[Records drawn from a dataset]
┌──
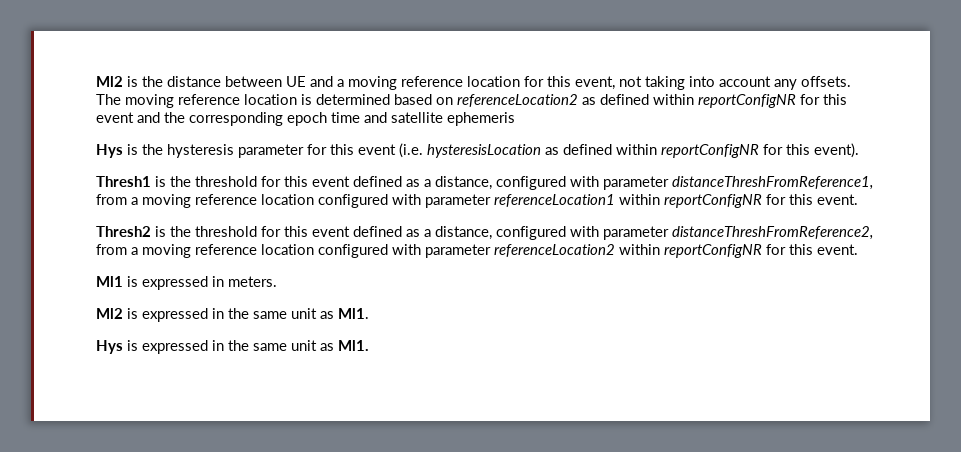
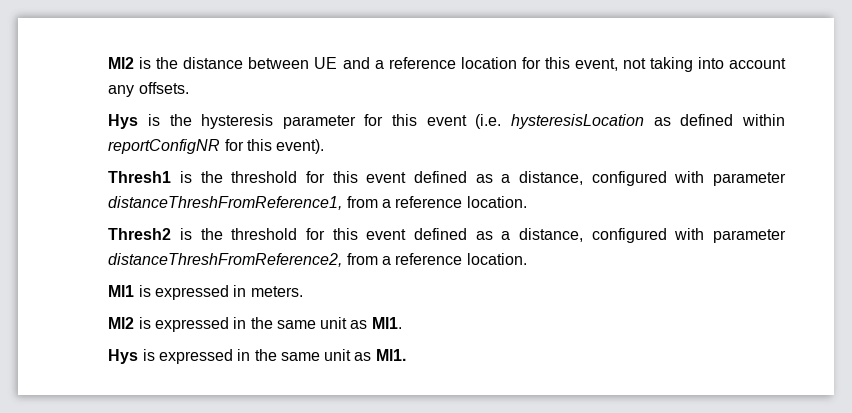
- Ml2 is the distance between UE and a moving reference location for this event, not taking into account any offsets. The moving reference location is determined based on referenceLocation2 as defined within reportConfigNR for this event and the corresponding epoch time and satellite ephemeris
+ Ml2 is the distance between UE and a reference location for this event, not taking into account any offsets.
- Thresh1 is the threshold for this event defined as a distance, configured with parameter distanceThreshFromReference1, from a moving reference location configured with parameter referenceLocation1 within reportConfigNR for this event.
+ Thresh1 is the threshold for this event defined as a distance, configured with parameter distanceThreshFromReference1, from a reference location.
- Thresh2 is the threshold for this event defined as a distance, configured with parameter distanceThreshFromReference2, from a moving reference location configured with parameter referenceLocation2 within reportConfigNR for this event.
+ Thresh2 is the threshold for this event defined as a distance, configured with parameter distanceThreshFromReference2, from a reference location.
└──
* [WHAT IS EXPECTED]: Write the records out exactly, dropping every image.

* [RESPONSE TO THIS EXERCISE]:
- Ml2 is the distance between UE and a moving reference location for this event, not taking into account any offsets. The moving reference location is determined based on referenceLocation2 as defined within reportConfigNR for this event and the corresponding epoch time and satellite ephemeris
+ Ml2 is the distance between UE and a reference location for this event, not taking into account any offsets.
- Thresh1 is the threshold for this event defined as a distance, configured with parameter distanceThreshFromReference1, from a moving reference location configured with parameter referenceLocation1 within reportConfigNR for this event.
+ Thresh1 is the threshold for this event defined as a distance, configured with parameter distanceThreshFromReference1, from a reference location.
- Thresh2 is the threshold for this event defined as a distance, configured with parameter distanceThreshFromReference2, from a moving reference location configured with parameter referenceLocation2 within reportConfigNR for this event.
+ Thresh2 is the threshold for this event defined as a distance, configured with parameter distanceThreshFromReference2, from a reference location.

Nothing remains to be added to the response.